Material for the task:
* * * * * * *

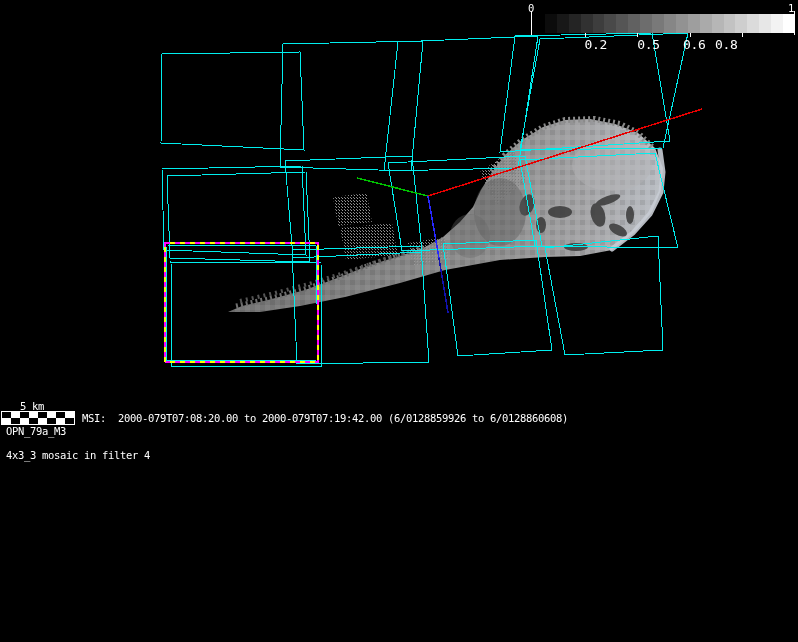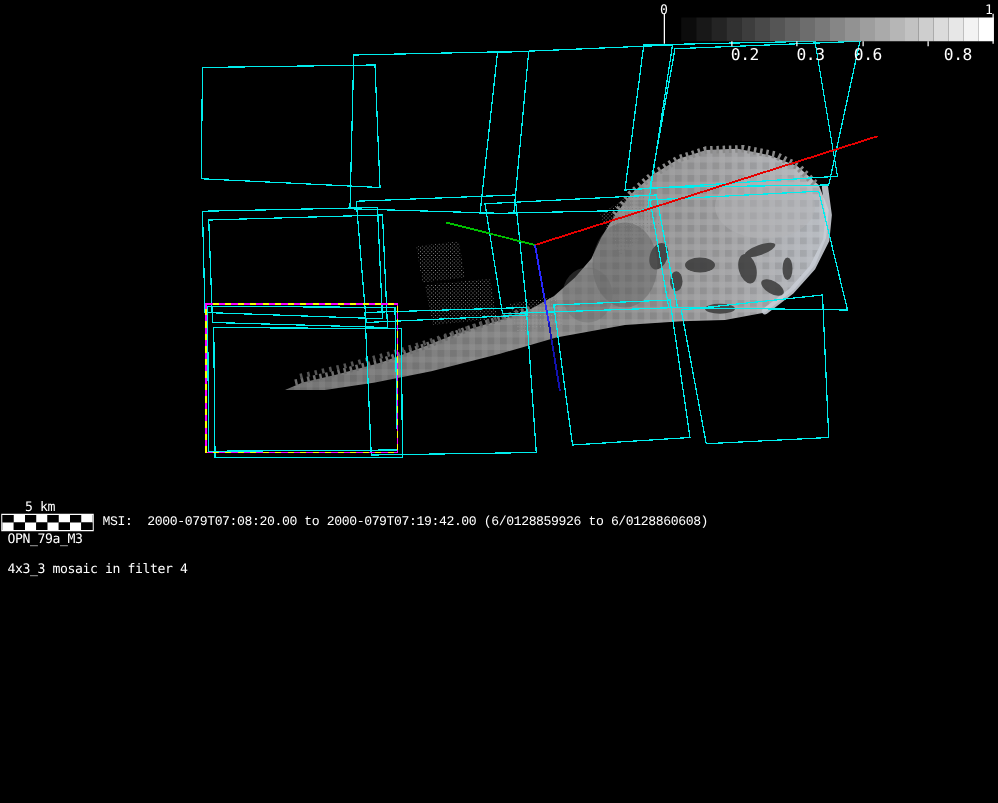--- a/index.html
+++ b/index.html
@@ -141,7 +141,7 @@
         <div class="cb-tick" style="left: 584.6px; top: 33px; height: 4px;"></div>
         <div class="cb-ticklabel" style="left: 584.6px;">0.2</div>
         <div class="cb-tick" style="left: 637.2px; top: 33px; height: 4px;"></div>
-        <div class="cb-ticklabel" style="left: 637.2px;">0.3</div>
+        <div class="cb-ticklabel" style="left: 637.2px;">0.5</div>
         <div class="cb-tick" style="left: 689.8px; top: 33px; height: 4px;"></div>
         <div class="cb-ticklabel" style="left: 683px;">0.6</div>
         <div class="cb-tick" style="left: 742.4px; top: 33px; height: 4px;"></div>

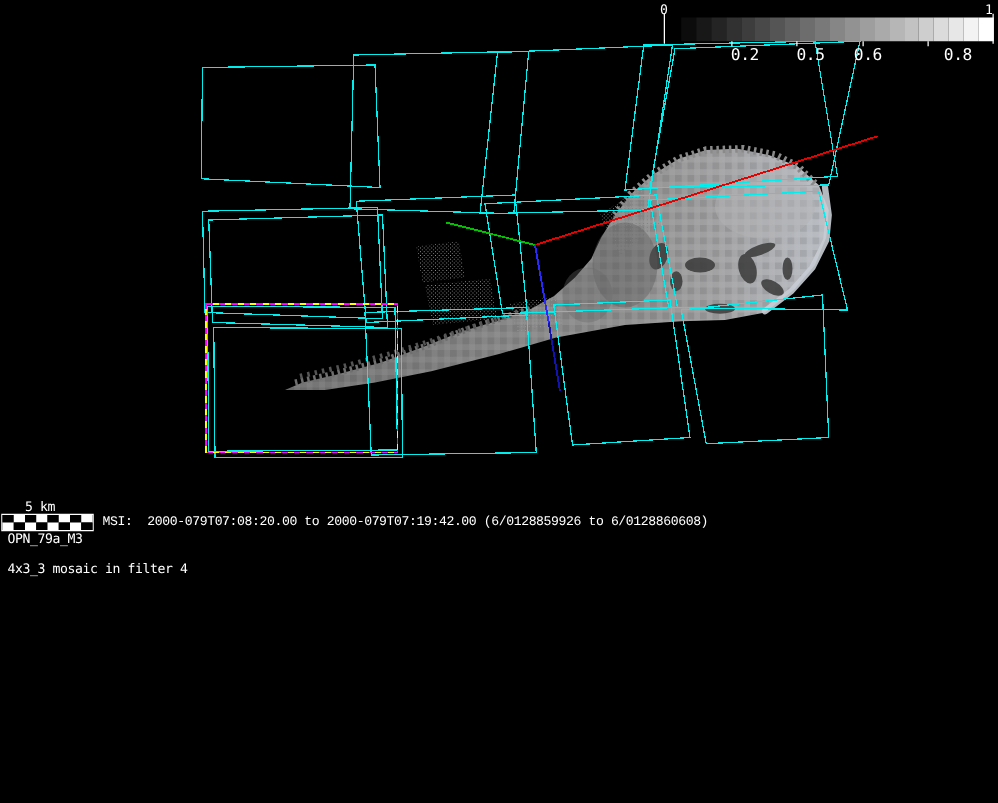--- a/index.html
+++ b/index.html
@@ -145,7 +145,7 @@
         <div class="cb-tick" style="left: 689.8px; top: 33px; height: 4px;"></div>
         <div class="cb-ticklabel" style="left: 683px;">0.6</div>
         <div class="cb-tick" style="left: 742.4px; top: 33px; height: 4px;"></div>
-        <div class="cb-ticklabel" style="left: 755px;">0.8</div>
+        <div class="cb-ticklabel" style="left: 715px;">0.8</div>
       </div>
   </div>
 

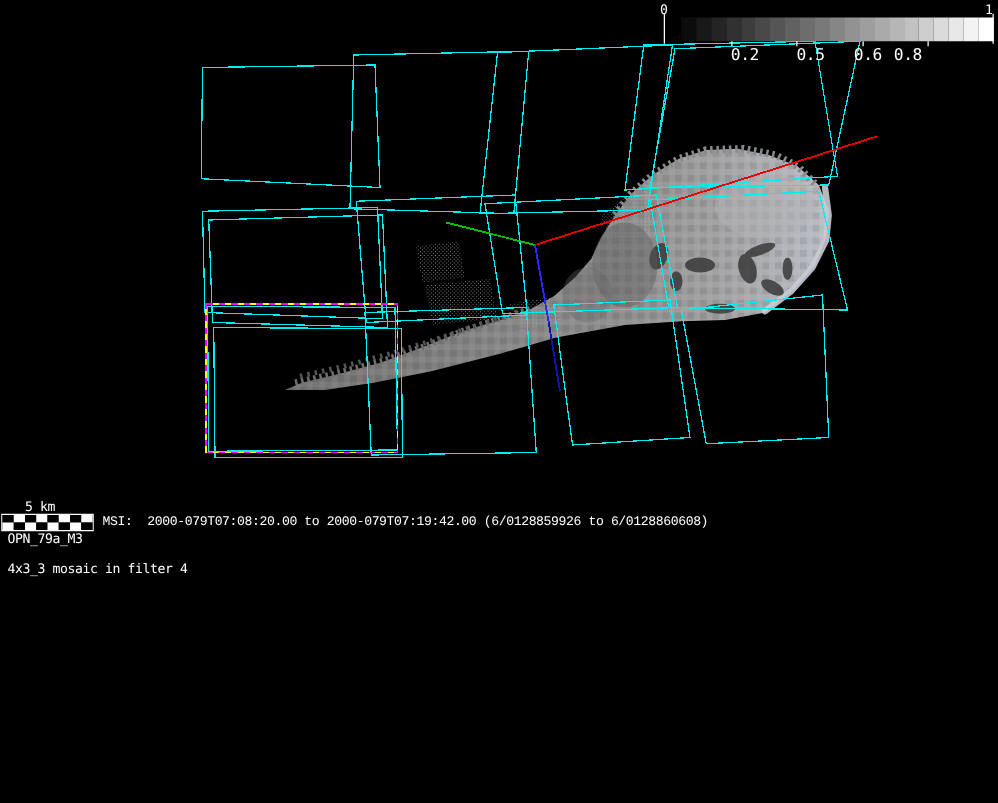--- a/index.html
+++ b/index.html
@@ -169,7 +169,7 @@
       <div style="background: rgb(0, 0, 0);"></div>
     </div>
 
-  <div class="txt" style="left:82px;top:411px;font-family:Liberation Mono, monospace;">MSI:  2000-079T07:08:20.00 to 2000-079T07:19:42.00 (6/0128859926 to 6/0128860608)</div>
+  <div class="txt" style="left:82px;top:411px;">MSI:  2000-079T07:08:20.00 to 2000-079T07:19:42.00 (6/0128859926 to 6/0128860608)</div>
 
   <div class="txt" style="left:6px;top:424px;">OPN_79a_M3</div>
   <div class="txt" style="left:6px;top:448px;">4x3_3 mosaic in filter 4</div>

* * * * * * *

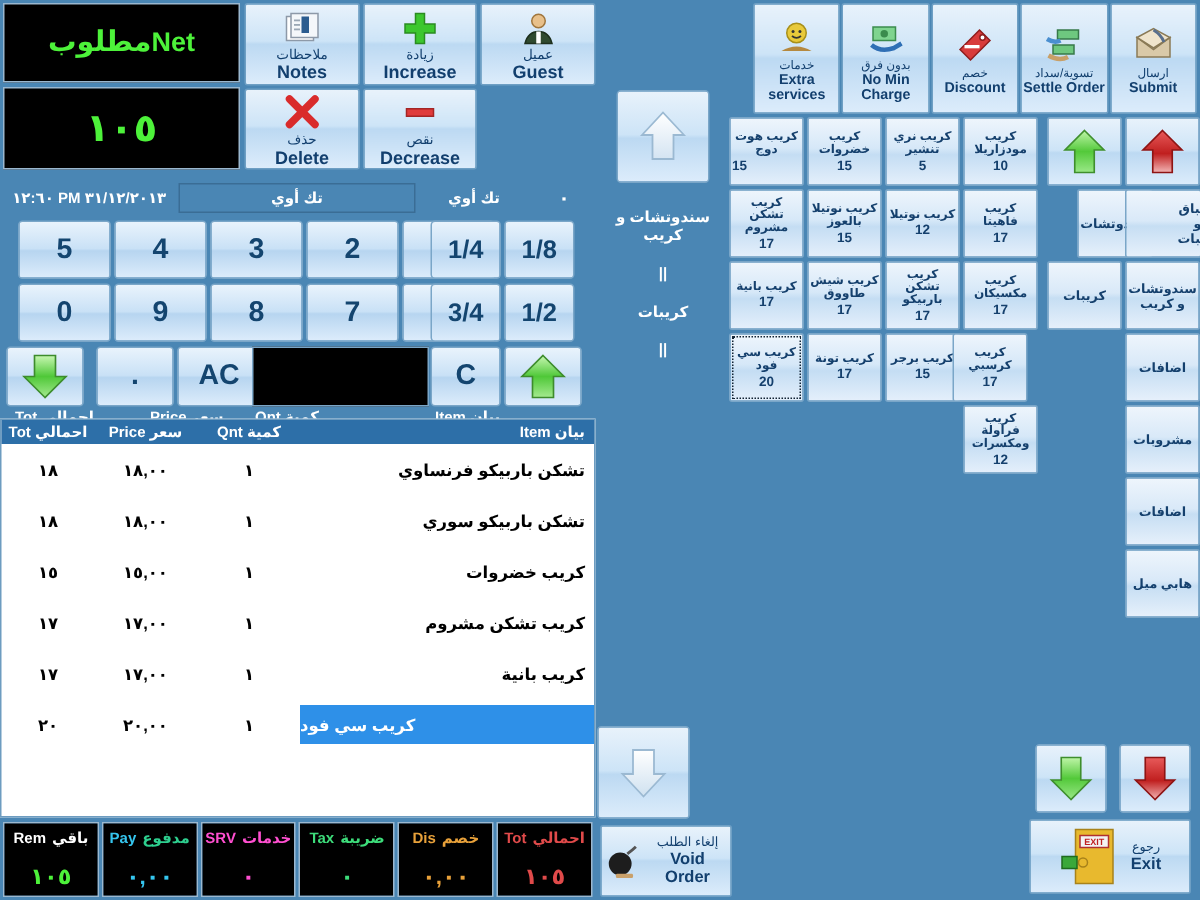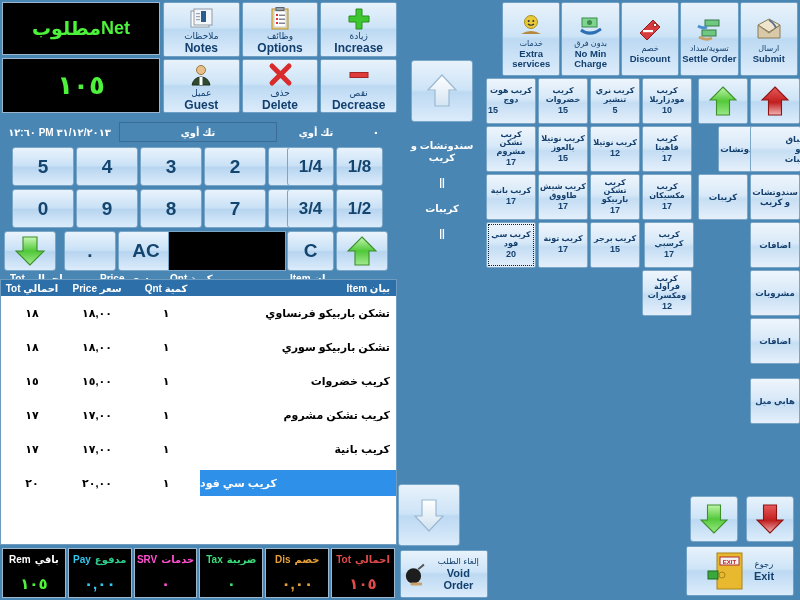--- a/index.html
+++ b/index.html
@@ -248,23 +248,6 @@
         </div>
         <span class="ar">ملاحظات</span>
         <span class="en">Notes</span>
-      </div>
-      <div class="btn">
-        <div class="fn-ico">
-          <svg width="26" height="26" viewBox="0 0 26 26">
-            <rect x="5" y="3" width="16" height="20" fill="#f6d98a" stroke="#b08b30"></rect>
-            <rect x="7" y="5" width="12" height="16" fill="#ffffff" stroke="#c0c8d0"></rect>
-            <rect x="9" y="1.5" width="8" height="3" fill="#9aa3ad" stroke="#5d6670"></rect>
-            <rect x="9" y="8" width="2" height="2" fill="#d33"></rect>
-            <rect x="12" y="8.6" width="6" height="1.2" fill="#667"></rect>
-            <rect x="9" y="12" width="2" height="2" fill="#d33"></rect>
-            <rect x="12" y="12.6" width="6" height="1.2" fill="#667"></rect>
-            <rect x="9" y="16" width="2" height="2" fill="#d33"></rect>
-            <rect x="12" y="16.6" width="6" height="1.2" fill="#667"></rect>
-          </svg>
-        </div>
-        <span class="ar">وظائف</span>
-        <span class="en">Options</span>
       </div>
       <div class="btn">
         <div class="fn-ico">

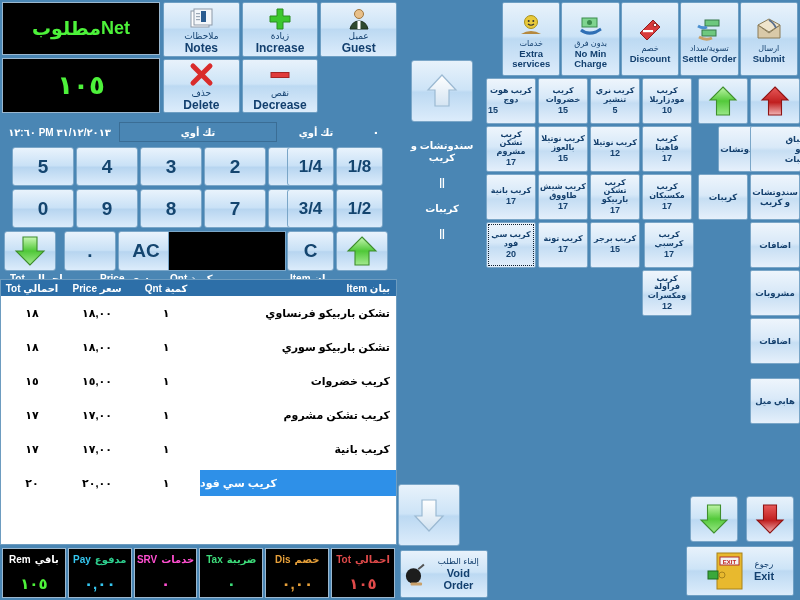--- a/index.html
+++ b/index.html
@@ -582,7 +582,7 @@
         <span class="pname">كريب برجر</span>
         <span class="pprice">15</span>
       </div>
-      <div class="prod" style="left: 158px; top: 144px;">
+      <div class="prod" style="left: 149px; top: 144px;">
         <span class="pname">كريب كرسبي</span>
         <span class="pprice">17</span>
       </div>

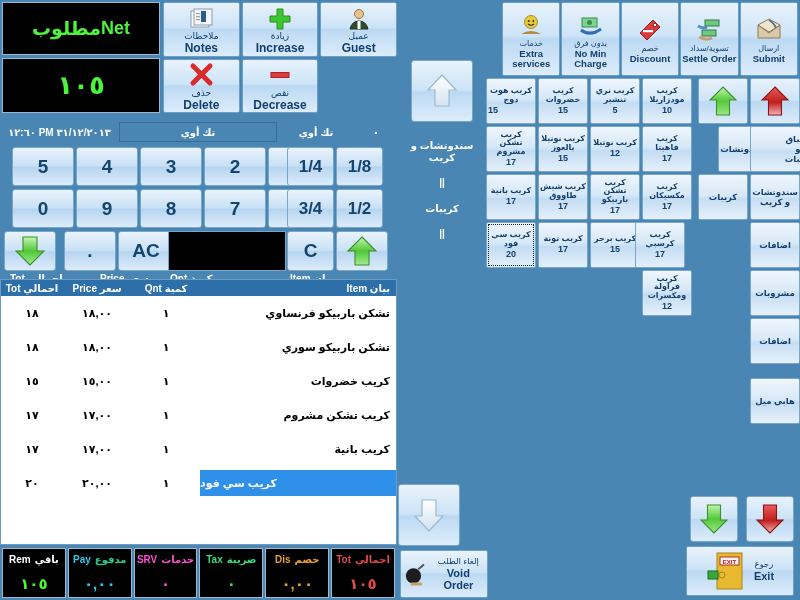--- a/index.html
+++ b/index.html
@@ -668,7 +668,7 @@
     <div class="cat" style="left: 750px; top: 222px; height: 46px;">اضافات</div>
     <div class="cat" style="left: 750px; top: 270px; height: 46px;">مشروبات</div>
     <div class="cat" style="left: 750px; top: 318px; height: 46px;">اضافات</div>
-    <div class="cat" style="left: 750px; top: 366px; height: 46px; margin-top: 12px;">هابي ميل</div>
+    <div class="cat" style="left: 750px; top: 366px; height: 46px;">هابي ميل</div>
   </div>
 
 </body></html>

* * * * * * *

What is needed:
Beginning with the line containing "750px; top: 222px;" in the material above, copy every line exactly until you have copied the line containing "750px; top: 318px;".

Written solution:
     <div class="cat" style="left: 750px; top: 222px; height: 46px;">اضافات</div>
     <div class="cat" style="left: 750px; top: 270px; height: 46px;">مشروبات</div>
     <div class="cat" style="left: 750px; top: 318px; height: 46px;">اضافات</div>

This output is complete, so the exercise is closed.